Copy out all the records, word for word.

INPUT FOR THIS TASK ::
▬▬▬▬▬▬

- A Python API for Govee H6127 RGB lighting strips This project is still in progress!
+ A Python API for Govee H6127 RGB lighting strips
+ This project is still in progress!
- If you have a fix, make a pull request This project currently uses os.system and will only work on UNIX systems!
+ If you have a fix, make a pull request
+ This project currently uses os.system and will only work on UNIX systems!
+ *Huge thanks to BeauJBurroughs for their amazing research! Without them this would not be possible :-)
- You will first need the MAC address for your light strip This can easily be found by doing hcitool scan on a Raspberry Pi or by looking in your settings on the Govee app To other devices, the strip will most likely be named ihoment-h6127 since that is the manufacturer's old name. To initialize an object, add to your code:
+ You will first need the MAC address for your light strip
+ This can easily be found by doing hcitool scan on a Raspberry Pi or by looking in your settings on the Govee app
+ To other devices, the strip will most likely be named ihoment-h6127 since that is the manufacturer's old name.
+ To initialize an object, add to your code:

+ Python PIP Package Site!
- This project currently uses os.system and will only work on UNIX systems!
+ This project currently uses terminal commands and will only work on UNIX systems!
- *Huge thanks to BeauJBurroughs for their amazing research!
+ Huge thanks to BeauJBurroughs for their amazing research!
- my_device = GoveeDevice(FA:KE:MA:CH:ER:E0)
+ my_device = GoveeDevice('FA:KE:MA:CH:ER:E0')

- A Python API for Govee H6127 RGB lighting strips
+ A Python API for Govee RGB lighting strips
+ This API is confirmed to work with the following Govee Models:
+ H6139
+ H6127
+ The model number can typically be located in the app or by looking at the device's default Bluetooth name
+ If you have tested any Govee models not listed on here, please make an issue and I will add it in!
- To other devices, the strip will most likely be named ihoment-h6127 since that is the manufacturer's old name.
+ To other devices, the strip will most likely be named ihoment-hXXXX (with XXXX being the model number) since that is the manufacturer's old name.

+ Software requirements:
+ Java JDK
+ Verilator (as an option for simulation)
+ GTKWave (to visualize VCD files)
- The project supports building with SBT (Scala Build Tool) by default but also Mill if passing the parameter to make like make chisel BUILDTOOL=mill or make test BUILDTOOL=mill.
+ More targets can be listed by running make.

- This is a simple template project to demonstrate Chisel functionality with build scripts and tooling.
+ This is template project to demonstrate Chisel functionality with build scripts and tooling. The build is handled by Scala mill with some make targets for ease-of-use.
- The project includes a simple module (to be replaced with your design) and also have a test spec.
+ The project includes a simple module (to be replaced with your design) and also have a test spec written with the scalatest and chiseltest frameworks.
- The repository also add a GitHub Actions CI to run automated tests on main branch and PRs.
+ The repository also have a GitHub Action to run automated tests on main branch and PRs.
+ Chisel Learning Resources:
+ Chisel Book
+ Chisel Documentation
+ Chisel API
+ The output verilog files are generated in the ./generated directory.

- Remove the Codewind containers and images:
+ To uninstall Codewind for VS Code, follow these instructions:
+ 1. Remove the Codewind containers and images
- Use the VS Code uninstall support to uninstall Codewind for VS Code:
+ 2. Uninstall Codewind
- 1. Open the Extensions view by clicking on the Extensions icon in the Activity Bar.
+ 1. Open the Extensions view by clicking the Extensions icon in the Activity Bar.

▬▬▬▬▬▬

RESULT ::
- A Python API for Govee H6127 RGB lighting strips This project is still in progress!
+ A Python API for Govee H6127 RGB lighting strips
+ This project is still in progress!
- If you have a fix, make a pull request This project currently uses os.system and will only work on UNIX systems!
+ If you have a fix, make a pull request
+ This project currently uses os.system and will only work on UNIX systems!
+ *Huge thanks to BeauJBurroughs for their amazing research! Without them this would not be possible :-)
- You will first need the MAC address for your light strip This can easily be found by doing hcitool scan on a Raspberry Pi or by looking in your settings on the Govee app To other devices, the strip will most likely be named ihoment-h6127 since that is the manufacturer's old name. To initialize an object, add to your code:
+ You will first need the MAC address for your light strip
+ This can easily be found by doing hcitool scan on a Raspberry Pi or by looking in your settings on the Govee app
+ To other devices, the strip will most likely be named ihoment-h6127 since that is the manufacturer's old name.
+ To initialize an object, add to your code:

+ Python PIP Package Site!
- This project currently uses os.system and will only work on UNIX systems!
+ This project currently uses terminal commands and will only work on UNIX systems!
- *Huge thanks to BeauJBurroughs for their amazing research!
+ Huge thanks to BeauJBurroughs for their amazing research!
- my_device = GoveeDevice(FA:KE:MA:CH:ER:E0)
+ my_device = GoveeDevice('FA:KE:MA:CH:ER:E0')

- A Python API for Govee H6127 RGB lighting strips
+ A Python API for Govee RGB lighting strips
+ This API is confirmed to work with the following Govee Models:
+ H6139
+ H6127
+ The model number can typically be located in the app or by looking at the device's default Bluetooth name
+ If you have tested any Govee models not listed on here, please make an issue and I will add it in!
- To other devices, the strip will most likely be named ihoment-h6127 since that is the manufacturer's old name.
+ To other devices, the strip will most likely be named ihoment-hXXXX (with XXXX being the model number) since that is the manufacturer's old name.

+ Software requirements:
+ Java JDK
+ Verilator (as an option for simulation)
+ GTKWave (to visualize VCD files)
- The project supports building with SBT (Scala Build Tool) by default but also Mill if passing the parameter to make like make chisel BUILDTOOL=mill or make test BUILDTOOL=mill.
+ More targets can be listed by running make.

- This is a simple template project to demonstrate Chisel functionality with build scripts and tooling.
+ This is template project to demonstrate Chisel functionality with build scripts and tooling. The build is handled by Scala mill with some make targets for ease-of-use.
- The project includes a simple module (to be replaced with your design) and also have a test spec.
+ The project includes a simple module (to be replaced with your design) and also have a test spec written with the scalatest and chiseltest frameworks.
- The repository also add a GitHub Actions CI to run automated tests on main branch and PRs.
+ The repository also have a GitHub Action to run automated tests on main branch and PRs.
+ Chisel Learning Resources:
+ Chisel Book
+ Chisel Documentation
+ Chisel API
+ The output verilog files are generated in the ./generated directory.

- Remove the Codewind containers and images:
+ To uninstall Codewind for VS Code, follow these instructions:
+ 1. Remove the Codewind containers and images
- Use the VS Code uninstall support to uninstall Codewind for VS Code:
+ 2. Uninstall Codewind
- 1. Open the Extensions view by clicking on the Extensions icon in the Activity Bar.
+ 1. Open the Extensions view by clicking the Extensions icon in the Activity Bar.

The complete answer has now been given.